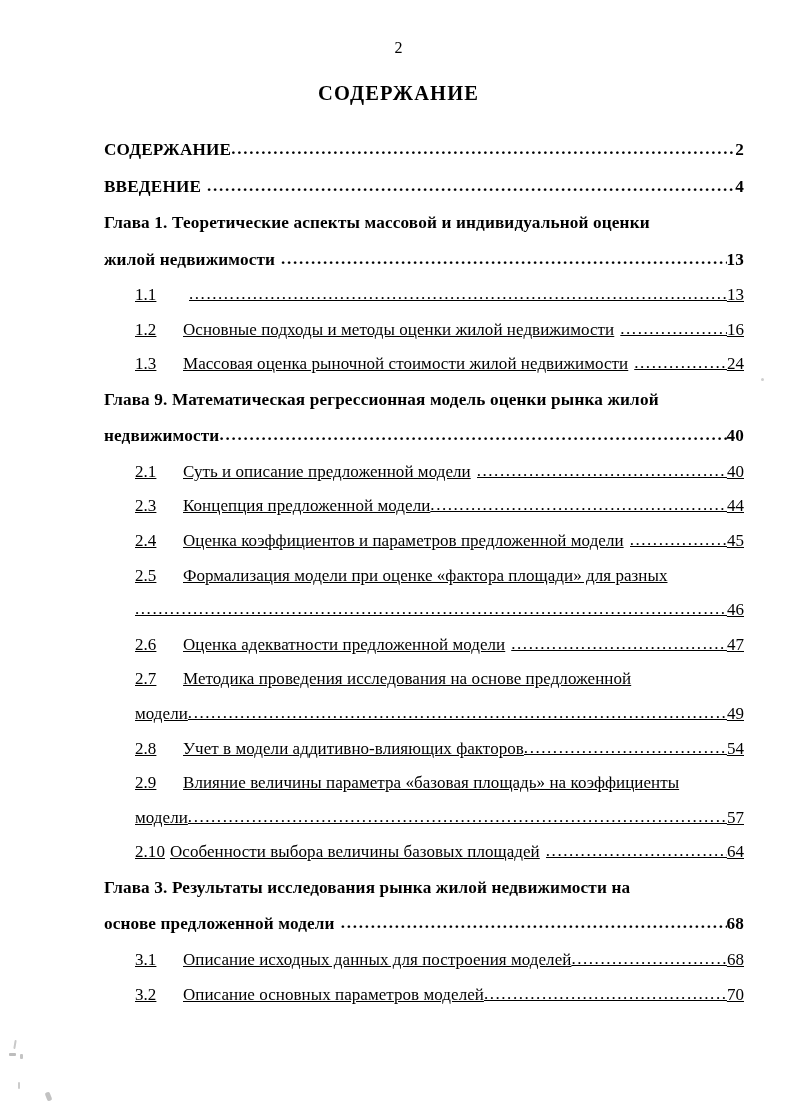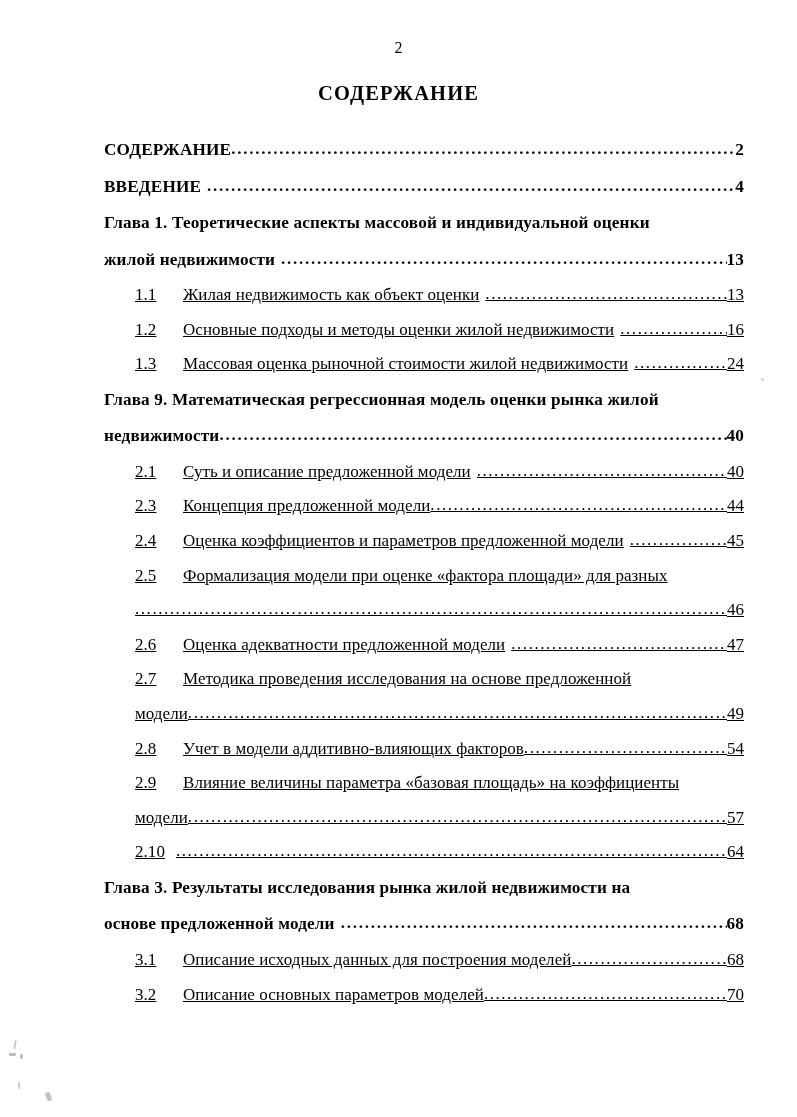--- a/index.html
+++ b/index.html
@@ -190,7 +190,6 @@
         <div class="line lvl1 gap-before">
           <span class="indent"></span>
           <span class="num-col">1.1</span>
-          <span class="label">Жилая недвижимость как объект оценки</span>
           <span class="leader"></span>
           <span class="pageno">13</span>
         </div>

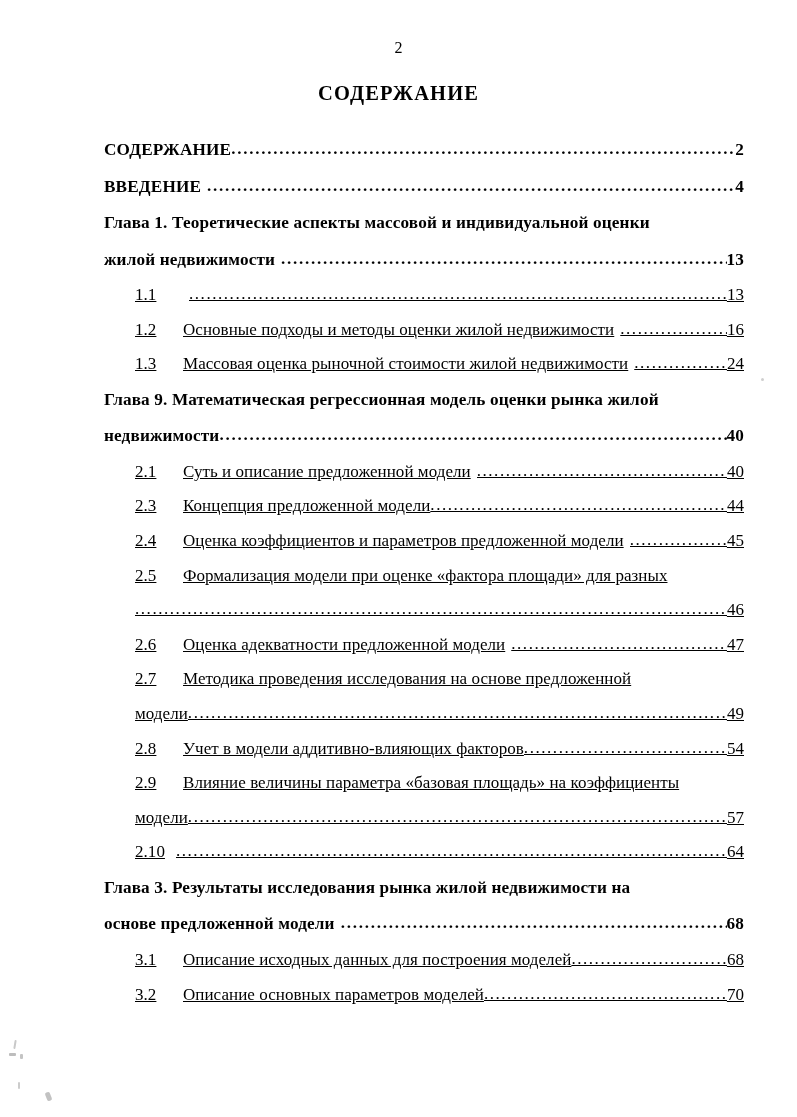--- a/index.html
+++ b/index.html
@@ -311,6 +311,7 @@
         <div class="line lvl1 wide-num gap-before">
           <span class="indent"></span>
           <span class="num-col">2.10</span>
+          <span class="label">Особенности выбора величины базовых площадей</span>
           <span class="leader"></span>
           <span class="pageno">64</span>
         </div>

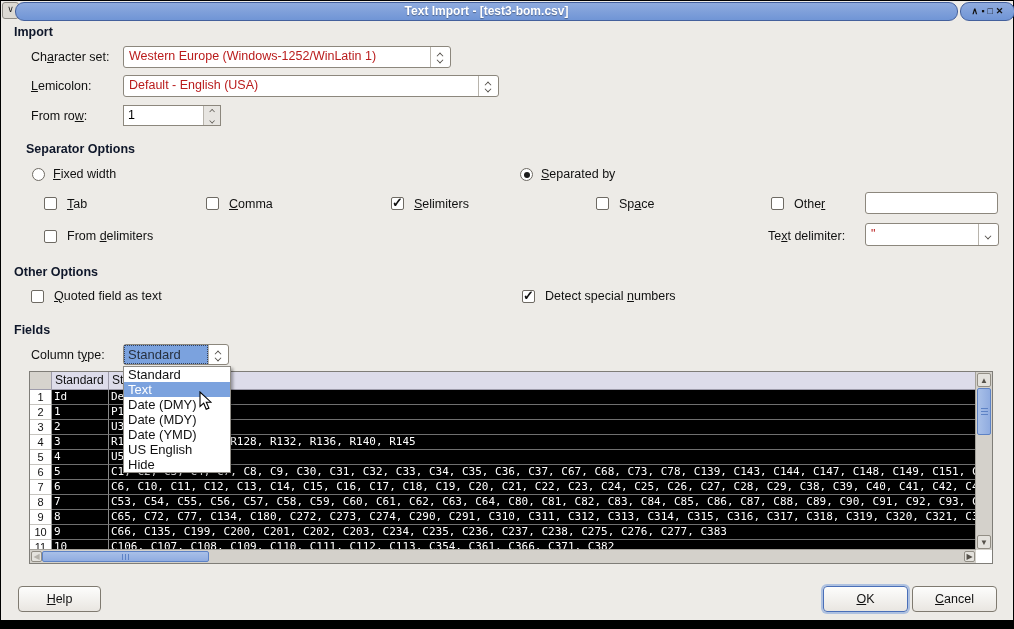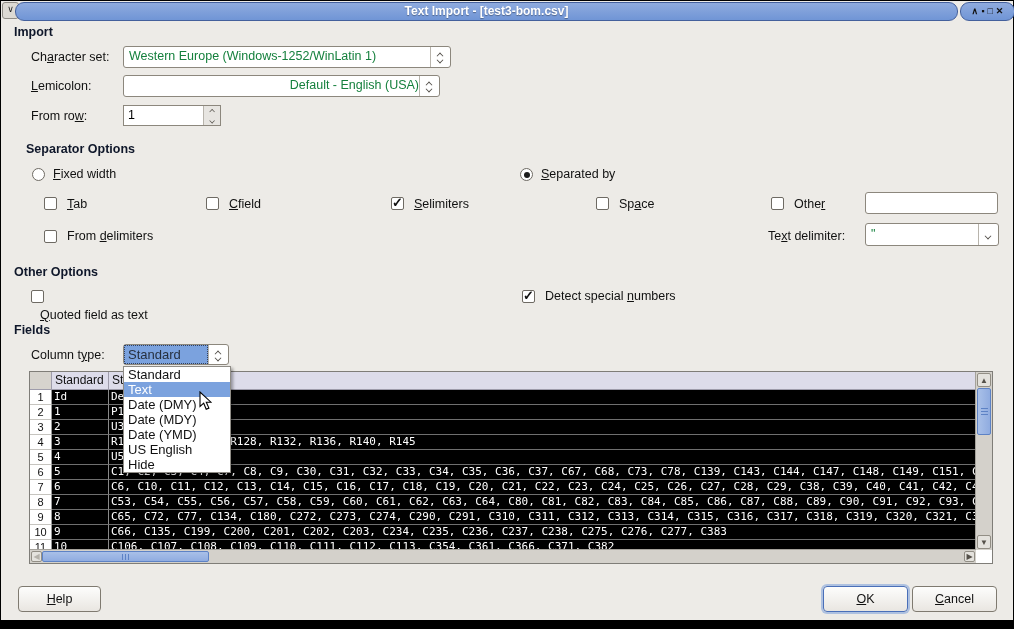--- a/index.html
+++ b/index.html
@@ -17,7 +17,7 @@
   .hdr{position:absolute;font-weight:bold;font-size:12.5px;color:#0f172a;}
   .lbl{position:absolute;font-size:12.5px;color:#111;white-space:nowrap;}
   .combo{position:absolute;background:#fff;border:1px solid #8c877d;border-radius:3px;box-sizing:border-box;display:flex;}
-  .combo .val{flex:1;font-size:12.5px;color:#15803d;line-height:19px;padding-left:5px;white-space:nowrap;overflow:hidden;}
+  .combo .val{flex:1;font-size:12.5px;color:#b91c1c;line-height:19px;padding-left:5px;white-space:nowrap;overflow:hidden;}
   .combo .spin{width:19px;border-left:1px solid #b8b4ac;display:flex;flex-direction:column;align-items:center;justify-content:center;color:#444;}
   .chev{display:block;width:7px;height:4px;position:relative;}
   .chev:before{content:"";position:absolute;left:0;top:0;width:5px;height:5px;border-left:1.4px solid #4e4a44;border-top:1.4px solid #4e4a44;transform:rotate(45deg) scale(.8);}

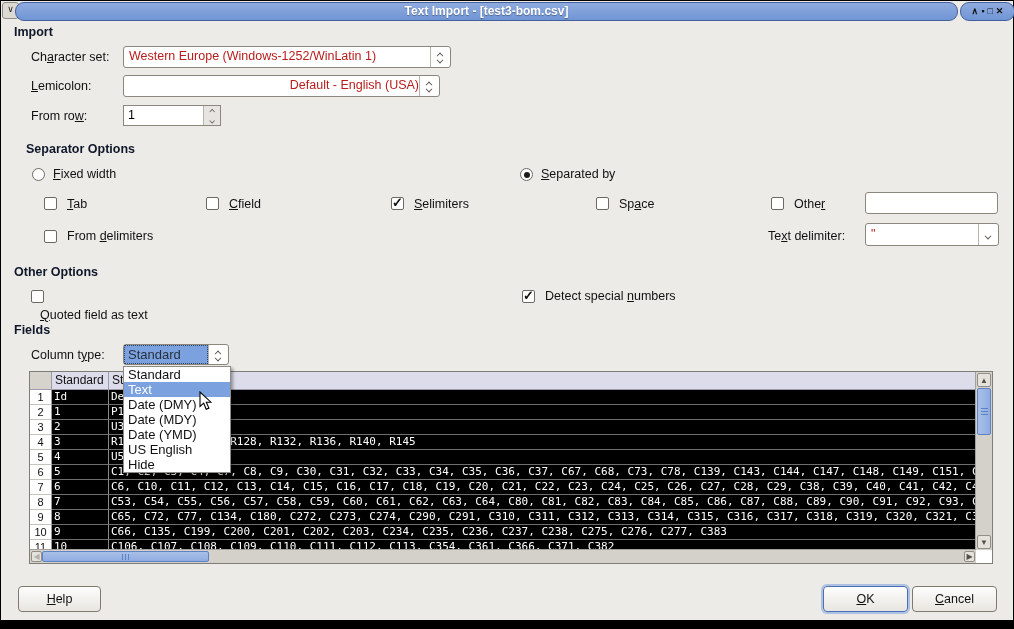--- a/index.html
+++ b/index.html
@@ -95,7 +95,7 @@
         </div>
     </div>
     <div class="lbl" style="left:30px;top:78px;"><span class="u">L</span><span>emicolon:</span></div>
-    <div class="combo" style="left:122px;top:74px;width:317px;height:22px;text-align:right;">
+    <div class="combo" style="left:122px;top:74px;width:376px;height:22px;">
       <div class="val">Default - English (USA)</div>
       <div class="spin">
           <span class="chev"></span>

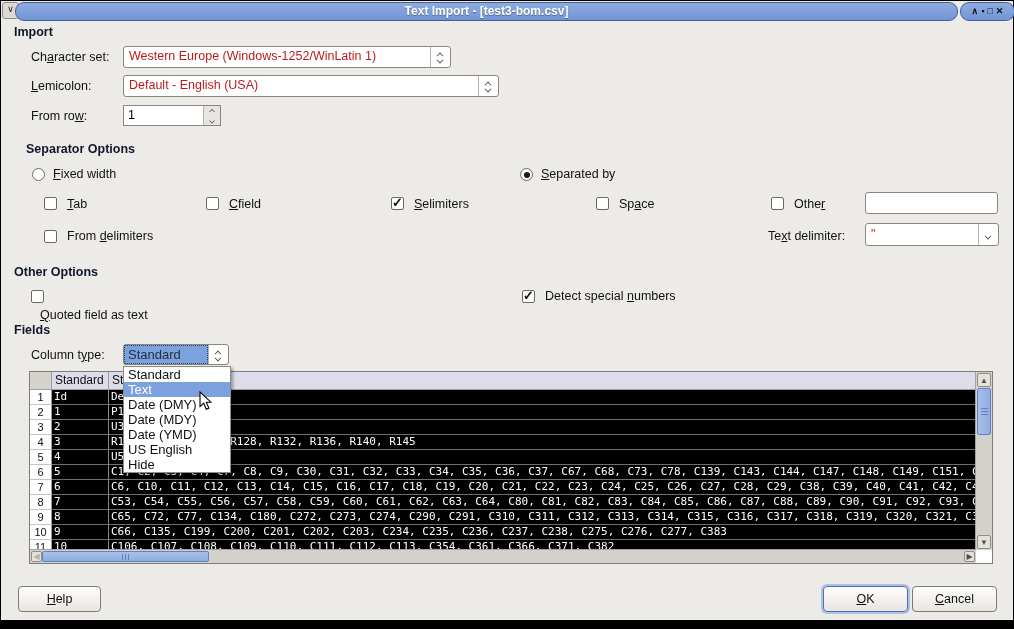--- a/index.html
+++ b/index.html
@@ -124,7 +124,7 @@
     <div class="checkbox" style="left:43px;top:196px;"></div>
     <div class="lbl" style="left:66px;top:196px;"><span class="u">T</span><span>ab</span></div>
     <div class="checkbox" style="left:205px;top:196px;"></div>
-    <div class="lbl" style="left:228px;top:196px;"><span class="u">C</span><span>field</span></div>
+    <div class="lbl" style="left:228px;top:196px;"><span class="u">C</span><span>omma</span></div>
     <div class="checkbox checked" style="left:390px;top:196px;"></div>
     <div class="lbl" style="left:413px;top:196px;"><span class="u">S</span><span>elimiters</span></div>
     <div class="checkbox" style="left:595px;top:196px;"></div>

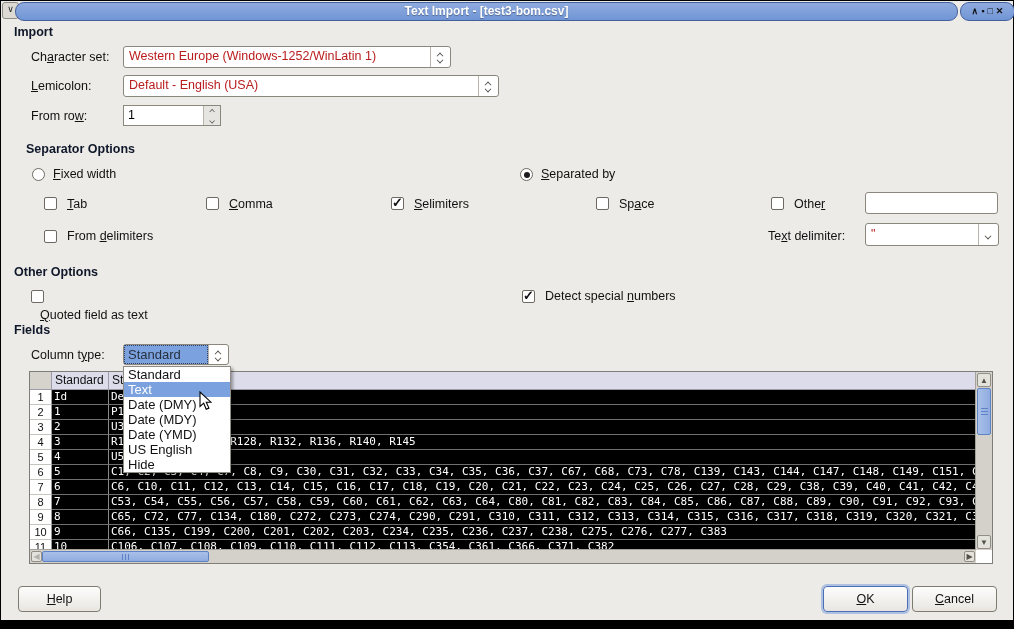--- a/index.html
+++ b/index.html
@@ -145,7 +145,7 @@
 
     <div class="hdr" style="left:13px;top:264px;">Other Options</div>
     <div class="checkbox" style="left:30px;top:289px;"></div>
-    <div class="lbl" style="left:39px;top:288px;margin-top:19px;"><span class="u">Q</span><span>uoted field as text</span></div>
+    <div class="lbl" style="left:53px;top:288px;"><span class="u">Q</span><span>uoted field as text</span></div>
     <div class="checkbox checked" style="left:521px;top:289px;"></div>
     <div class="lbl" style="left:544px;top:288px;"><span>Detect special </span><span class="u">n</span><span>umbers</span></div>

# About this task
Return every line above where "spin" appears.

# Answer to this exercise
   .combo .spin{width:19px;border-left:1px solid #b8b4ac;display:flex;flex-direction:column;align-items:center;justify-content:center;color:#444;}
       <div class="spin">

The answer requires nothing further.